DATA TO PROCESS =
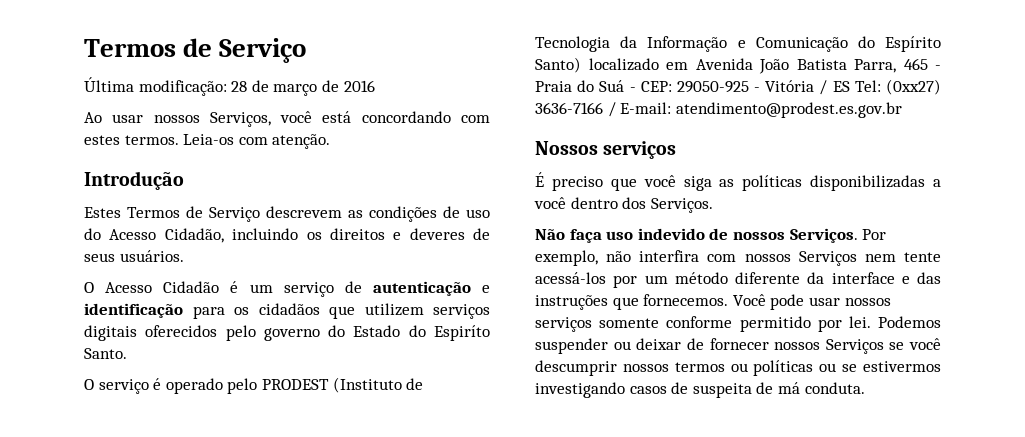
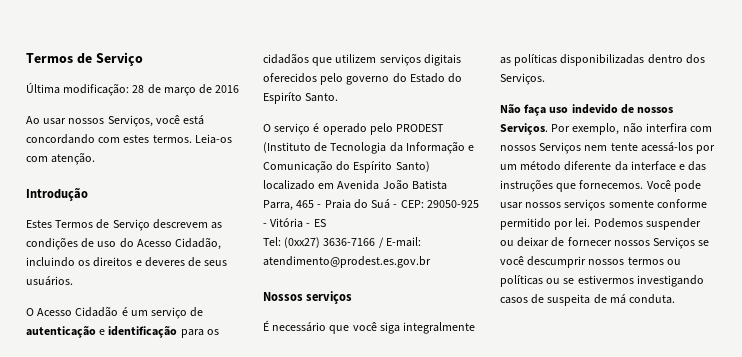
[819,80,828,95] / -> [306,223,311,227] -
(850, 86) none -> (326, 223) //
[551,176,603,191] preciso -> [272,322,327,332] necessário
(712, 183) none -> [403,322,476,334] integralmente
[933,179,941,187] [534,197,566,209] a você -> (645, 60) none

TASK OBJECTIVE =
The records above should be copied word for word, with the pictures left out.

TASK RESULT =
[819,80,828,95] / -> [306,223,311,227] -
(850, 86) none -> (326, 223) //
[551,176,603,191] preciso -> [272,322,327,332] necessário
(712, 183) none -> [403,322,476,334] integralmente
[933,179,941,187] [534,197,566,209] a você -> (645, 60) none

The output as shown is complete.